Juho Lähteenmaa

Juho Lähteenmaa

Name: Juho Lähteenmaa

Function: Data Analyst

Partner: HUS

 

Short biography

I am currently a PhD Statistic student in Aalto University. I have a master’s degree in economics from University of Helsinki. I am working currently in HUS as a data analyst in ONCOVALUE project. I have worked at HUS as a data analyst for almost four years: this work has included data mining from the Data Lake, data consulting in reporting projects, and offering data-based knowledge for clinicians, for example epidemic forecasting during COVID-19 pandemic. I have earlier experience in social science research and data analysis in ICT industry.

 

Contribution to ONCOVALUE Research

My primary focus involves working with HUS’s EMR data. This includes tasks such as investigating the data, conducting data wrangling, harmonizing it into a common data format, and performing data analysis.

I am developing the statistical methods that can be used in creating real-world evidence about the cancer treatments. All this work is done in close collaboration with other ONCOVALUE partners. An important part of ONCOVALUE and thereof my work is to document and share the cumulated knowledge, methods, and codes to benefit a broader audience.

Additionally, my contribution to the project includes writing of scientific articles that delve into interpreting observed treatment outcomes, comparing these results to previous trial evidence, and exploring the distribution of outcomes among different patient groups.

 

Challenges in ONCOVALUE

Creating comprehensive and comparable real-world evidence from clinical data, particularly for complex disease groups like cancers, is a non-trivial task. The biggest challenges to ONCOVALUE project are defining the common data concepts, collect the data robustly, and harmonize the data. It involves multiple crucial steps that require close collaboration among clinicians, technical experts, and consortium partners.

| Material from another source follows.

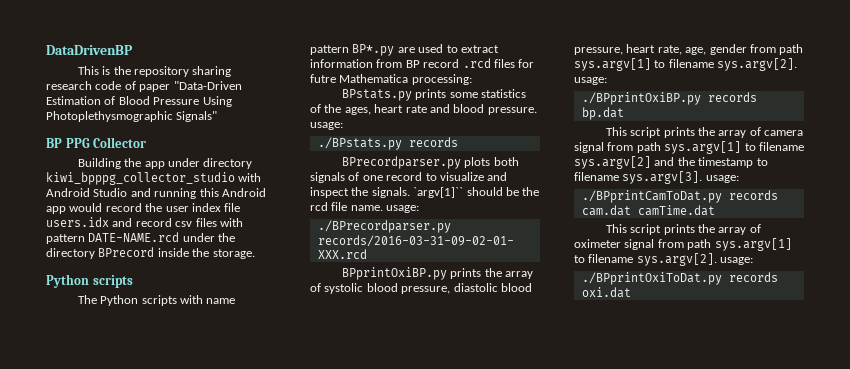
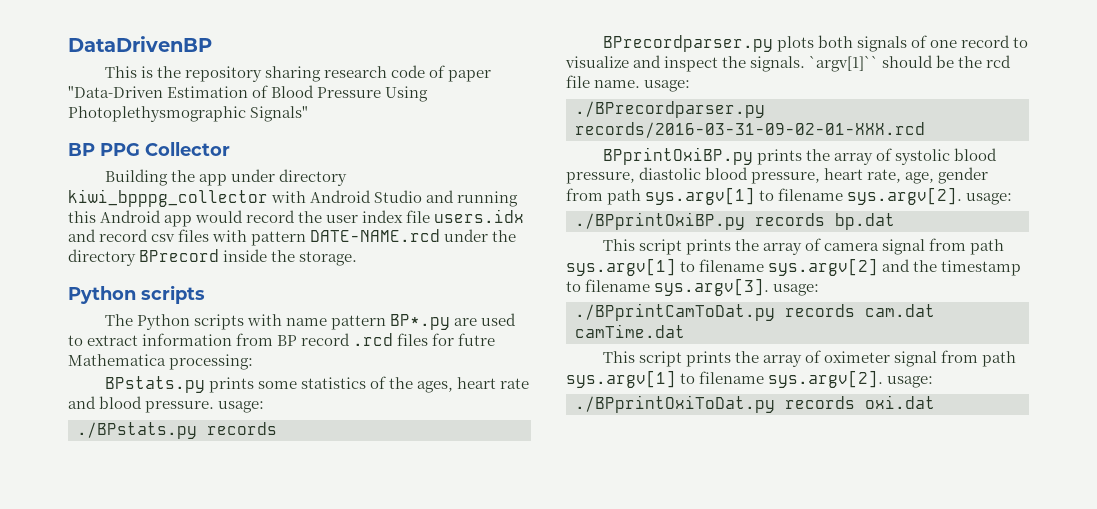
[46,172,235,185] kiwi_bpppg_collector_studio -> [68,189,268,207] kiwi_bpppg_collector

These steps include defining relevant data, developing processes and methods for collecting real-world data as part of clinical routines, and harmonizing data and concepts to ensure comparability across different clinics. Even with the utilization of machine learning methods in structuring data, collaboration remains essential. Both technical experts and clinicians play vital roles in the development of machine learning models, which is something that is also part of ONCOVALUE objects.

 

Expectations and Aspirations

I am thrilled to be part of this multidisciplinary team, providing an exciting opportunity to learn from experts in oncology, health technology assessment (HTA), data, and technology. The ONCOVALUE project encompasses a wide array of intriguing subjects, including health economics, natural language processing, image AI, federated learning, statistical methods, with a central focus on cancer treatments. I am eager to delve deeply into these diverse and captivating topics. I am very happy to do my PhD studies to this project.